In summary, the presented models of trust feature several characteristics that we believe are important for a research agenda that advances understanding of physician supervisors’ entrustment decision-making. They distinguish between trusting attitude on the one hand and actual, observable trust-related behaviour on the other hand. In these models, trust-related behaviour is the outcome of a context-bound entrustment decision-making process that is preceded by an accumulation of smaller decisions. These models propose a conceptual structure for the decision-making process which could be helpful for characterizing how and when supervisors’ intent to entrust results in the entrustment of a professional activity.

Integrating trust theory with empirical findings on medical entrustment decisions

Four categories of factors have been identified in a range of studies to influence entrustment decision-making: trainee characteristics, supervisor characteristics, characteristics of the task at hand and contextual factors [23, 24, 25, 36]. In addition, the relationship between the supervisor and the trainee has been identified as an important category [6, 27]. These studies provide a long list of factors in each category, summarized in an overview table by ten Cate et al. [2]. Fig. 2 illustrates how the findings of ten Cate et al. may be integrated with the trust models developed by Mayer et al. [28] and Cianciolo et al. [29] in a unified conceptual model of the entrustment decision-making process.
Fig. 2

Conceptual framework of the entrustment decision-making process

In this model, the intention to entrust a professional activity is influenced in part by characteristics of the trainee (trustee), which are summarized under Mayer et al.’s broad categories of ability, benevolence, and integrity. Characteristics of the supervisor (trustor) are also important. In their model, Mayer et al. focused on the trustor’s propensity to trust. This trait has also been found to affect medical entrustment decisions, but additional factors, such as the supervisor’s experiences with the trainee, have been shown to exert an impact [2]. Mayer et al. described how the relationship between the trustor and the trustee longitudinally influences the development of trust [28]. Ten Cate et al. [2] also assert that the duration and intensity of the supervisor-trainee relationship are important. The supervisor gains an impression of the capabilities and the personality of the trainee, which will influence future entrustment decisions. The longer the contact with the trainee, the better the supervisor can estimate whether the trainee has the capability to perform a professional activity. If the supervisor does not have much contact with the trainee, he or she might rely on credentials or the first impression of the trainee. On the development of trust, ten Cate et al. [2] distinguish between presumptive trust (based solely on credentials), initial trust (based on the first impression) and grounded trust (intensive contact with the trainee). In addition, supervisor role ambiguity as coach, advocate, and evaluator and the shared expectations between the supervisor and the trainee also seem to have implications for their trusting relationship.
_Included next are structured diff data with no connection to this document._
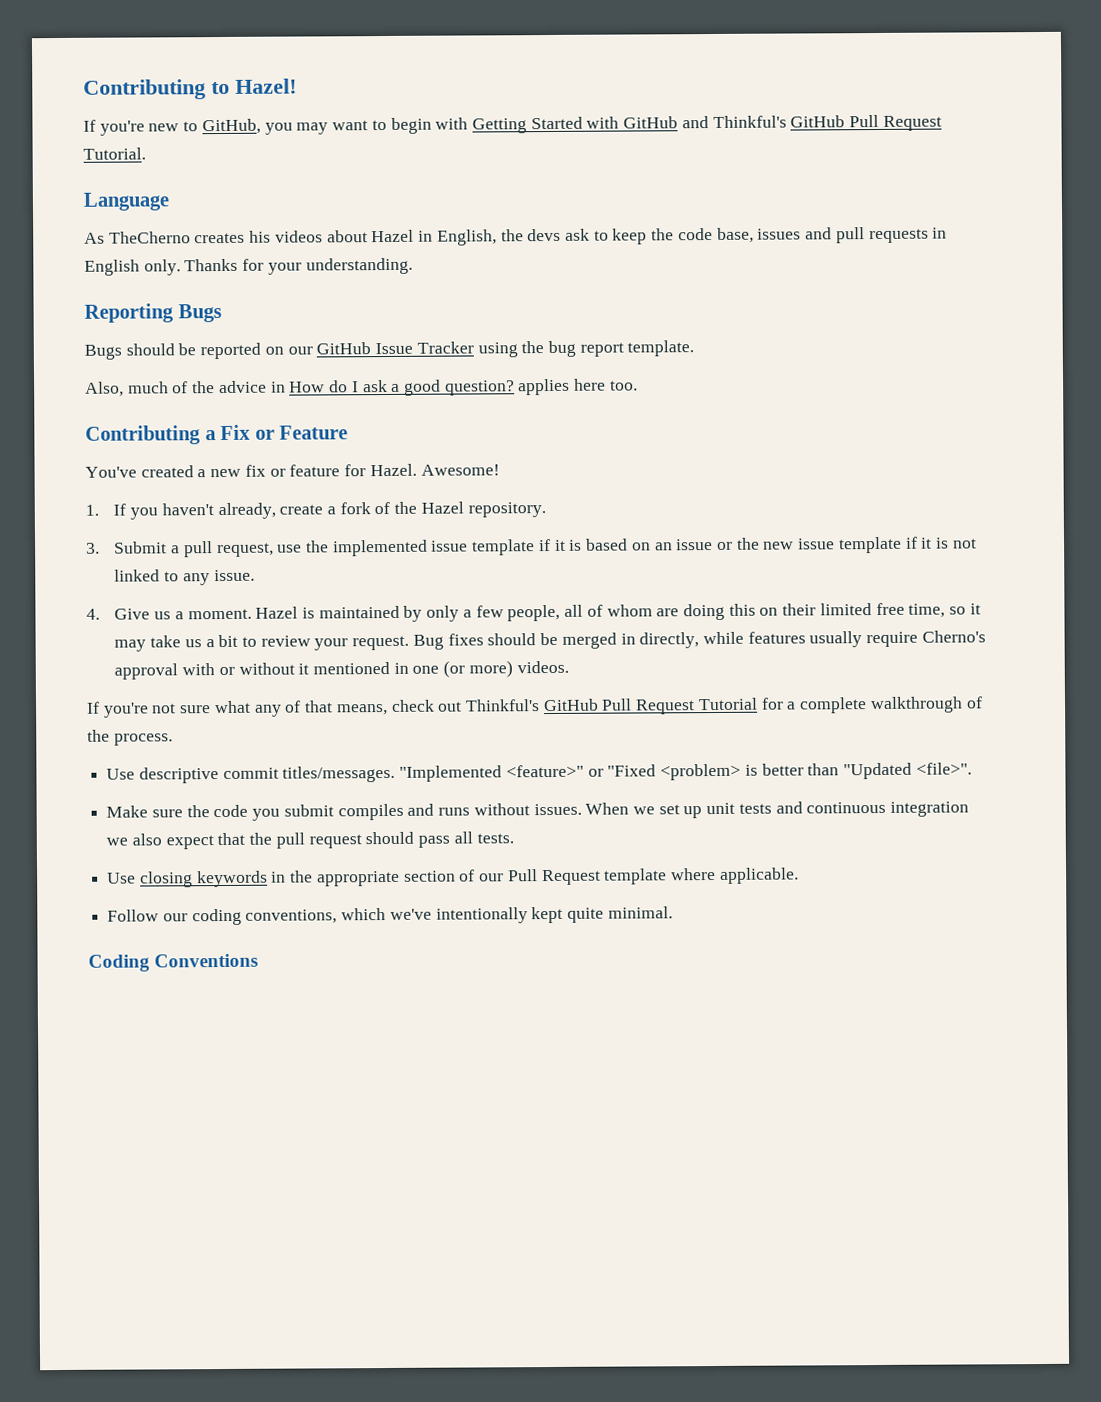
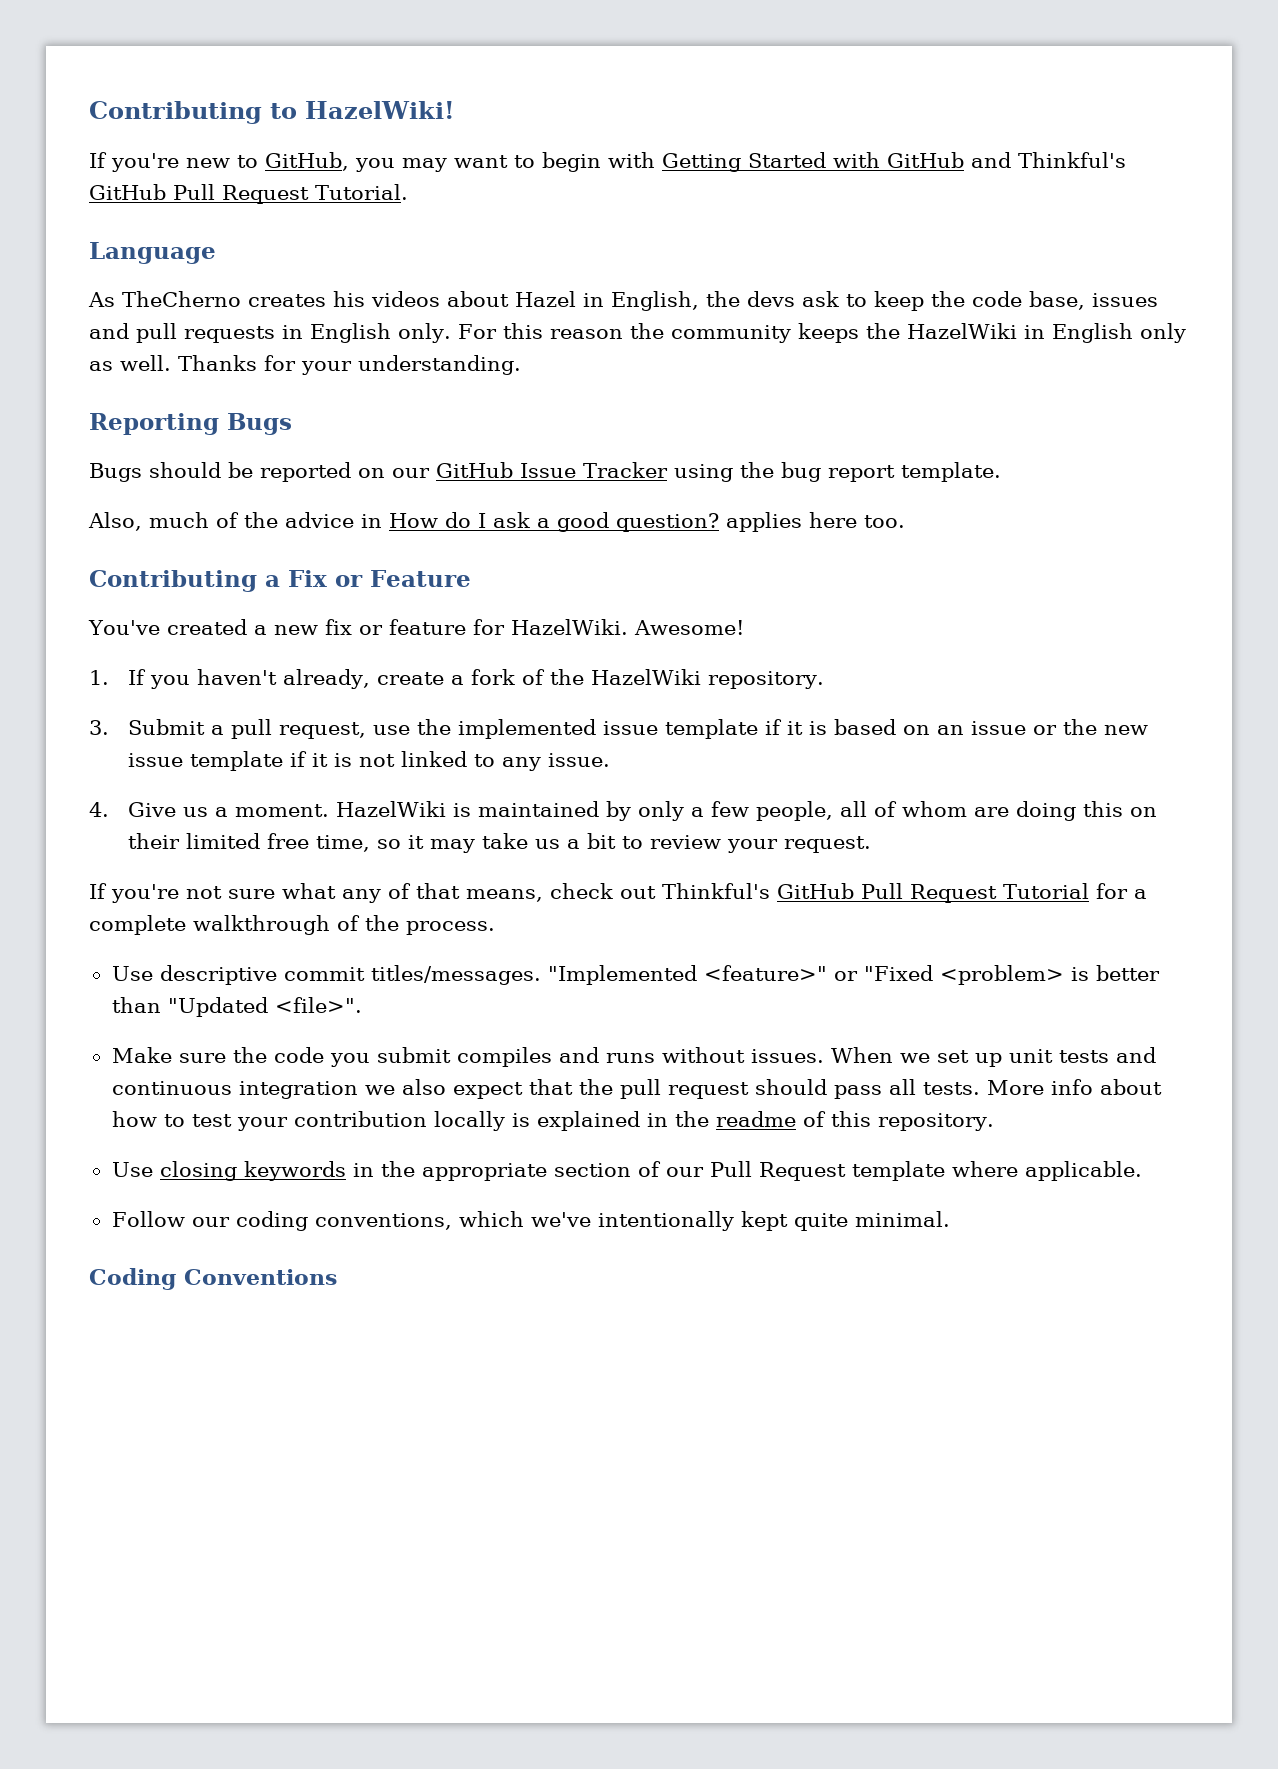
[235,78,297,94] Hazel! -> [305,101,455,119] HazelWiki!
(181, 267) none -> [457,323,1186,343] [89,355,171,371] For this reason the community keeps the HazelWiki in English only as well.
[369,463,417,477] Hazel. -> [510,619,628,635] HazelWiki.
[420,501,464,514] Hazel -> [590,669,701,685] HazelWiki
[255,606,299,619] Hazel -> [335,801,446,817] HazelWiki
[412,630,986,650] [114,660,569,680] Bug fixes should be merged in directly, while features usually require Cherno's approval with or without it mentioned in one (or more) videos. -> (871, 844) none
(514, 838) none -> [986,1079,1162,1095] [111,1111,994,1131] More info about how to test your contribution locally is explained in the readme of this repository.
The entrustment is posited to depend on the degree of perceived risk, which is influenced by situational circumstances and the nature of the professional activity [28, 29], as well as the supervisor’s characteristics [29]. Research on medical entrustment decision-making has identified contextual factors that may influence perceived risk, such as time of day and available assistance, and task characteristics, such as complexity and level of urgency. The degree of entrustment is expressed by a higher or lower level of supervision.

Cianciolo et al. [29] emphasized the importance of specifying how contextual factors influence the entrustment decision-making process. Clearly defining the context in which particular entrustment decisions are made strengthens the link between a supervisor’s judgment that a trainee is trustworthy and his or her degree of observed supervision. This enables more confident conclusions that a given level of supervision stems from the attending’s judgment vs. a unique and nonreplicable set of conditions. Cianciolo et al. [29] proposed the concept of ‘unit of analysis’ to refer to distinct ecologies whose contextual features differentially influence the factors affecting entrustment intentions and opportunities to mitigate risk when trustworthiness judgments are not 100%. In their work with military command and control teams, Cianciolo et al. identified three units of analysis that differed in their degree of interdependence among actors, geographical distribution between actors, and task complexity. In medicine, units of analysis, or trust ecologies, might differ along the same dimensions such that exerting supervisory control looks different and is less sensitive to trainee characteristics in intensive care units staffed by categorical residents over the night shift than in primary care clinics staffed by resident-attending teams during business hours. Units of analysis might also differ by specialty. Tiyyagura et al. [36] found, for example, that parental preferences influence supervisors’ decisions to entrust paediatrics trainees. Attempting to define units of analysis makes it possible to explore how exactly ‘context matters’ to the entrustment decision-making process.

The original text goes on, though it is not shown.